I have been searching around for possible renovation projects to view when I am in Central Portugal in a couple of weeks time. My plan is to find a house that is either basically habitable or can be made habitable fairly easily hence good roof, reasonable structure and services on site or easily available.
I am confused about the designation status of some properties and the relevance or otherwise of a habotation certificate and on searching for information i can see conflicting advice about this.
My questions are:
If I buy a house that is designated as a ruin but is basically habitable am I able to live in it while I carry out works or does it need a habitation certificate ?
If I carry out my own works what needs permission from the Camara, example if the house is not changed on the exterior can I carry out upgrading works to the interior without having to apply for permission ?

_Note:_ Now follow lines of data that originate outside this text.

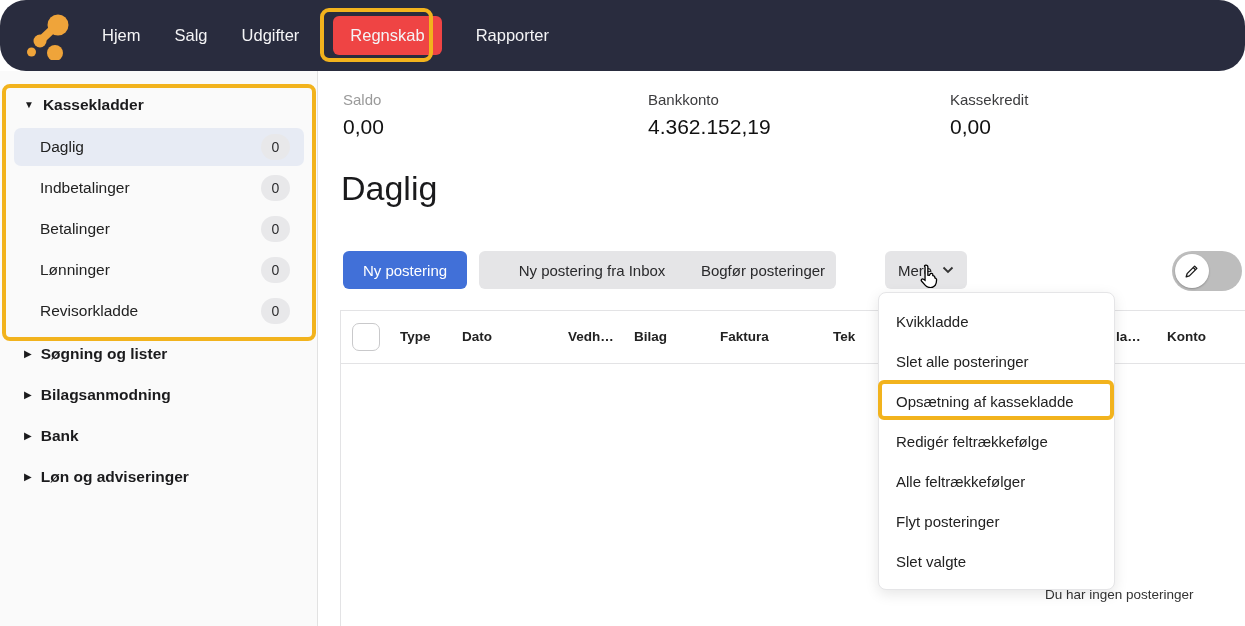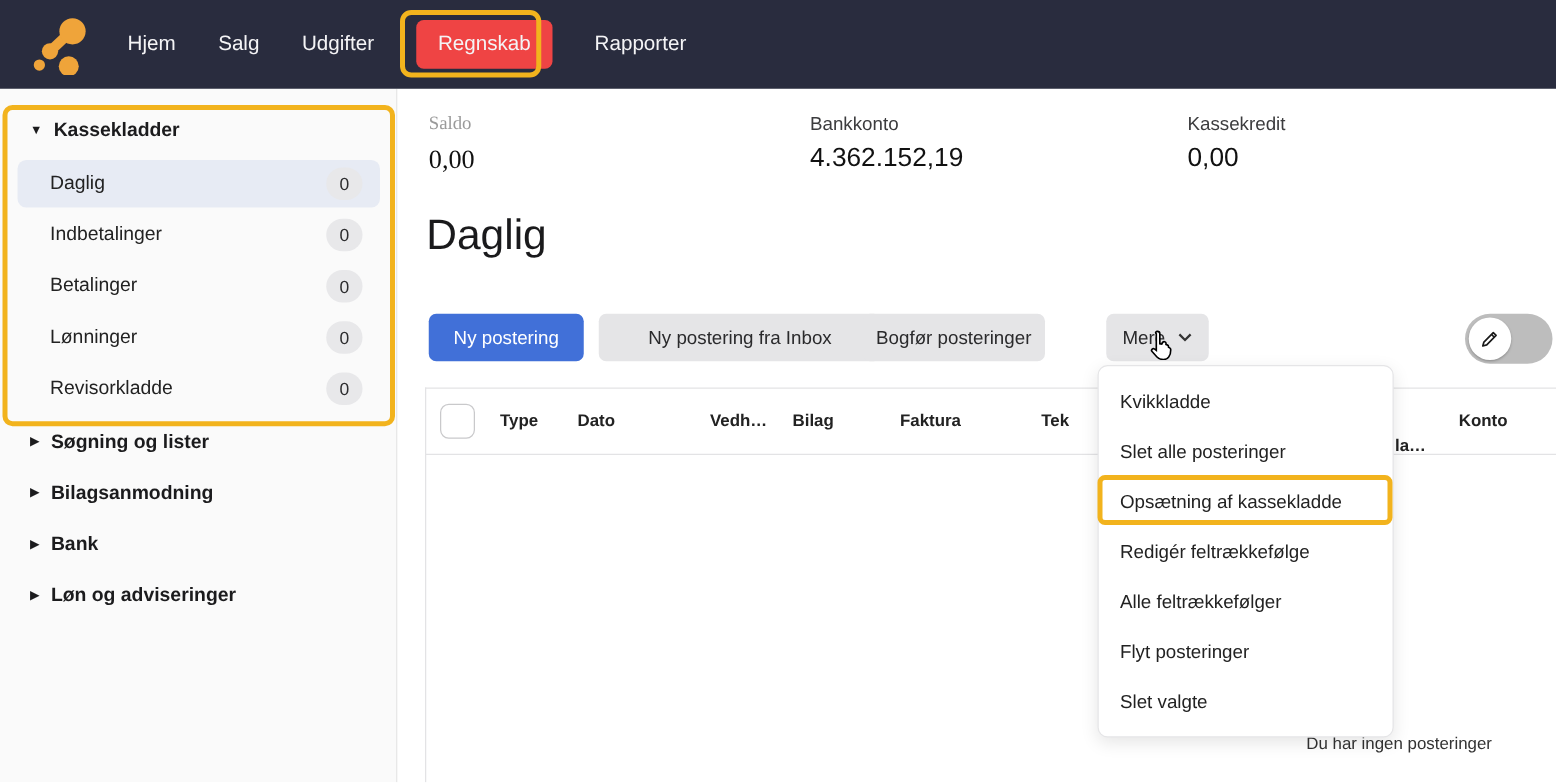--- a/index.html
+++ b/index.html
@@ -12,7 +12,7 @@
   
   .topnav {
     position:absolute; left:0; top:0; width:1245px; height:71px;
-    background:#292C3E; display:flex; align-items:center; z-index:2;
+    background:#292C3E; display:flex; align-items:center; z-index:2;border-radius:26px;
   }
   .logo { margin-left:26px; margin-right:32px; width:44px; height:48px; }
   .nav-items { display:flex; align-items:center; gap:34px; }

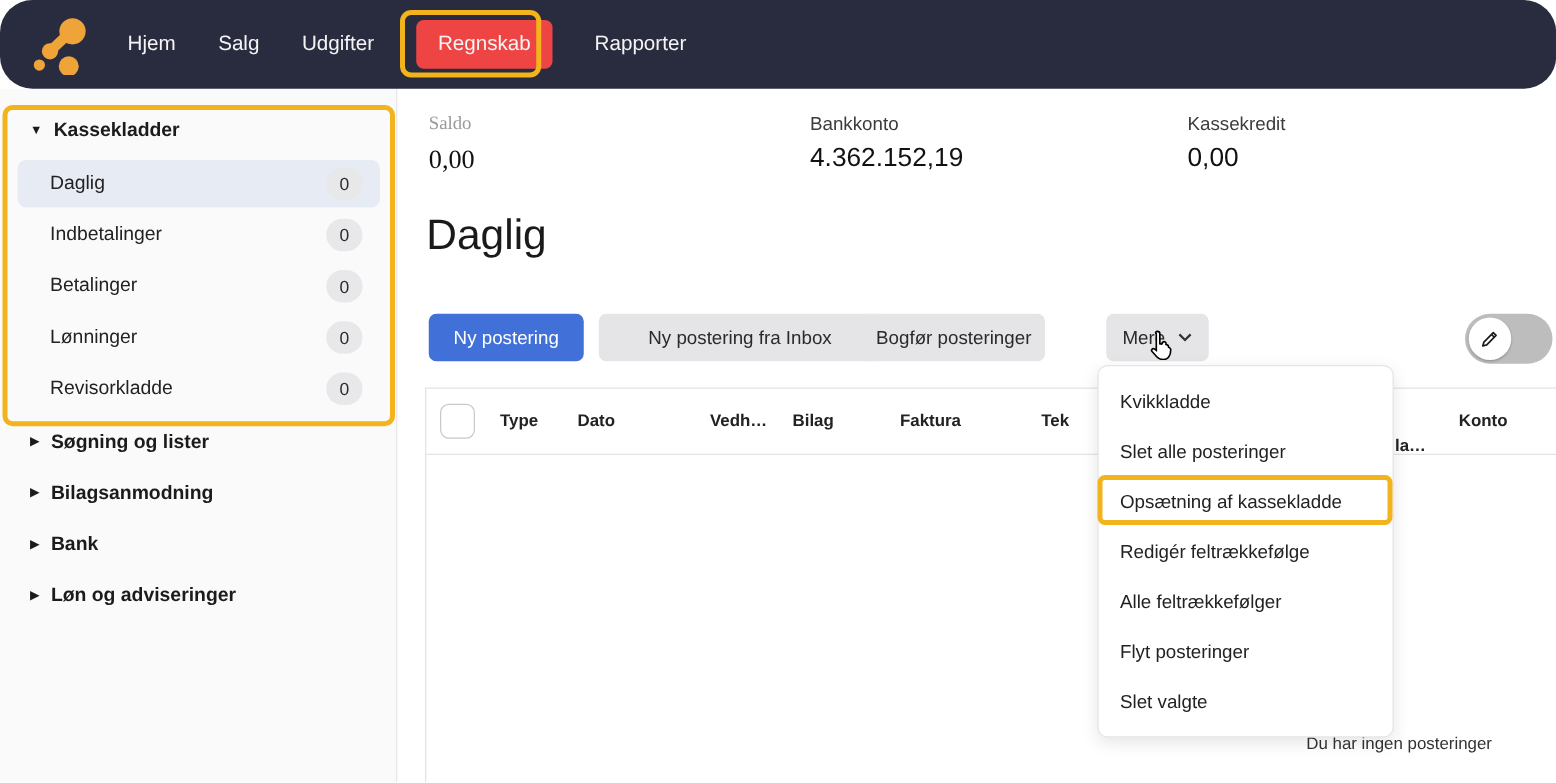--- a/index.html
+++ b/index.html
@@ -156,7 +156,7 @@
 
   <div class="main">
 
-    <div class="bal" style="left:25px;font-family:Liberation Serif, serif;">
+    <div class="bal" style="left:25px;">
       <div class="bl muted">Saldo</div>
       <div class="bv">0,00</div>
     </div>

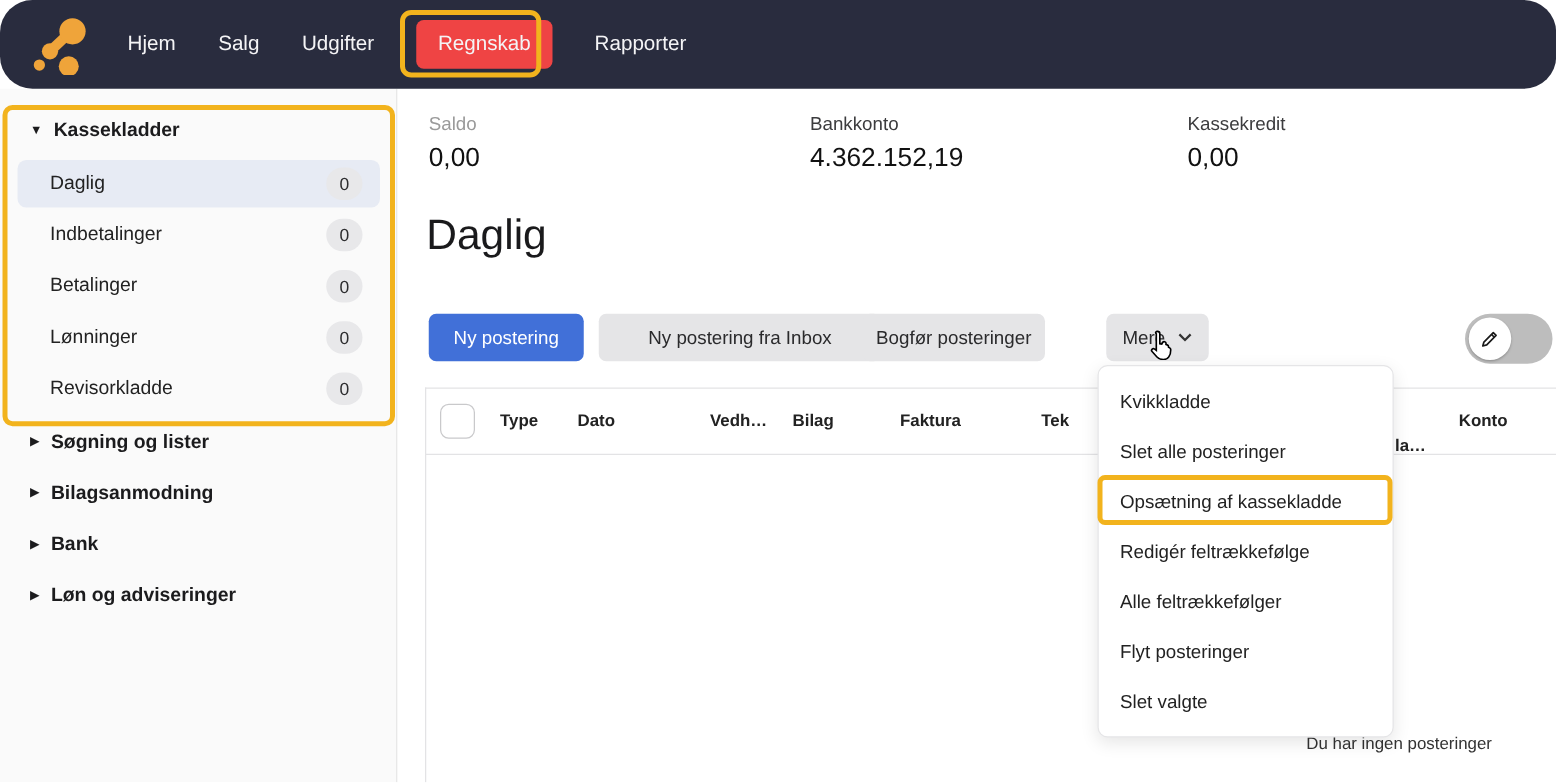--- a/index.html
+++ b/index.html
@@ -201,7 +201,7 @@
     <div class="th" style="left:316px;">Bilag</div>
     <div class="th" style="left:402px;">Faktura</div>
     <div class="th" style="left:515px;">Tek</div>
-    <div class="th" style="left:798px;margin-top:20px;">la…</div>
+    <div class="th" style="left:798px;">la…</div>
     <div class="th" style="left:849px;">Konto</div>
 
     <div class="empty-text">Du har ingen posteringer</div>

I asked one of the estate agents these questions and this was the answer:

<An energy certificate of ruin declares that the property is not habitable, because it is not possible to live in it while making the reconstruction work. 
You always need a license of the camara to make any kind of works, but you can do this works on your own, you only have to make an insurance for the time of the works.
Energy certificate is always needed.
Houses builded earlier than 1951 don´t need a housing lisence.>>

Its hard to believe I need to make an application to the camara to do " any kind of works " ?
I read on other postings online that an older house doesnt need an energy certificate.
What kind of insurance do I need to work on the inside of a house and is this required by law ?
Confused !
Bob


----------



## Kevin Ennis (Aug 25, 2015)

Hi Bob. If you do not intend enlarging the property you can work with a renovation licence; the type of house in which you are interested will not have an energy certificate but you will need one to be able to sell the house on if that is your intention. Real-estate agents are rarely in full possession of the facts with regard to what you can do with land / older properties but a simple meeting with the local authority planning department will give you all the answers you need 'from the horse's mouth' and is indispensable. 

I renovated ny 160 year old house 25 years ago and the current proceedures are not much different from then. I live in between Foz do Arelho and São Martinho and am happy to help with advice.


----------